What to produce: Take the entries below and print, exactly, the stretch from the line containing "[70,280,127,292] completly ->" through the line containing "[580,318,613,329] allow ->", both included.

[Dataset excerpts]
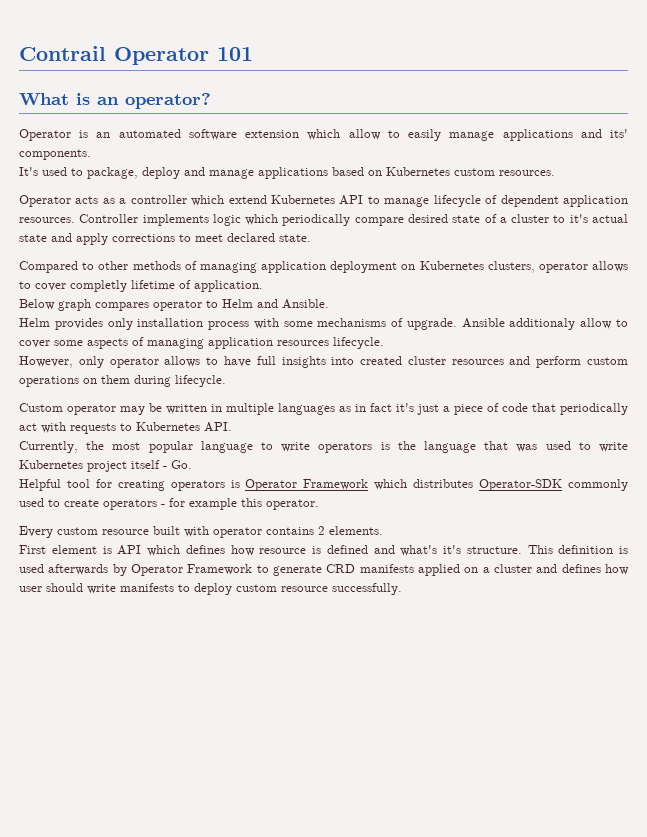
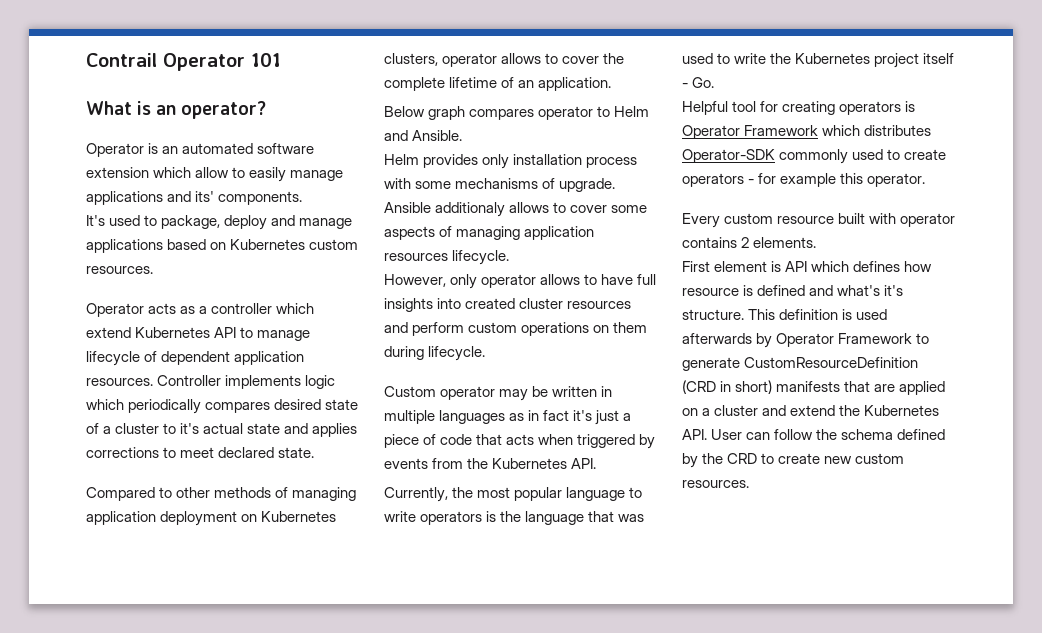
[354,217,404,226] compare -> [205,402,271,413] compares
[76,233,108,245] apply -> [312,423,358,437] applies
[70,280,127,292] completly -> [603,53,625,64] [384,77,445,91] the complete
(191, 284) none -> [518,80,535,88] an
[580,318,613,329] allow -> [509,202,550,213] allows
[560,403,628,415] [19,422,132,434] periodically act with requests to -> [506,434,656,449] [384,458,489,469] acts when triggered by events from the
(628, 447) none -> [770,53,792,64] the
[326,564,414,573] CRD manifests -> [744,357,919,368] [682,380,896,394] CustomResourceDefinition (CRD in short) manifests that are
[561,564,629,575] [19,583,402,595] defines how user should write manifests to deploy custom resource successfully. -> [790,405,940,416] [682,429,946,440] [682,453,905,468] [682,480,749,488] extend the Kubernetes API. User can follow the schema defined by the CRD to create new custom resources.

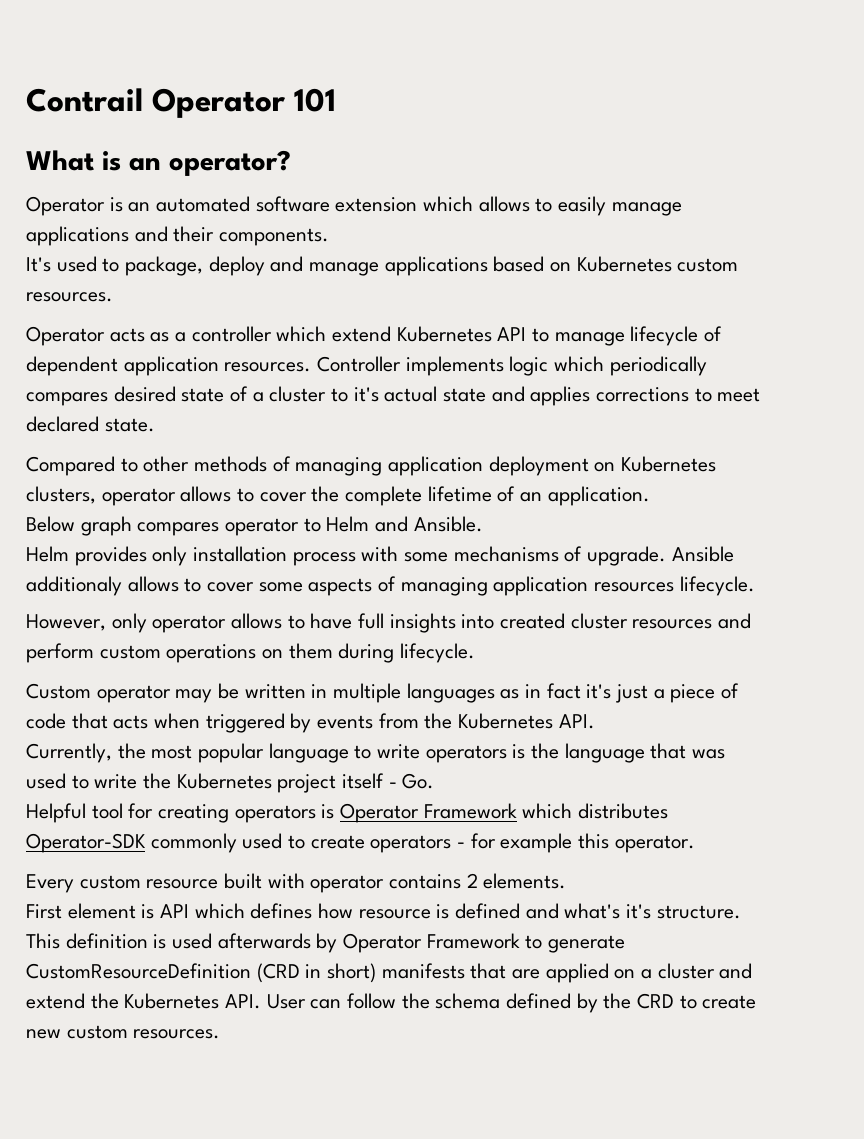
[195,167,230,178] allow -> [478,196,530,212] allows
[195,191,215,202] its' -> [173,226,215,242] their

Task answer:
[70,280,127,292] completly -> [603,53,625,64] [384,77,445,91] the complete
(191, 284) none -> [518,80,535,88] an
[580,318,613,329] allow -> [509,202,550,213] allows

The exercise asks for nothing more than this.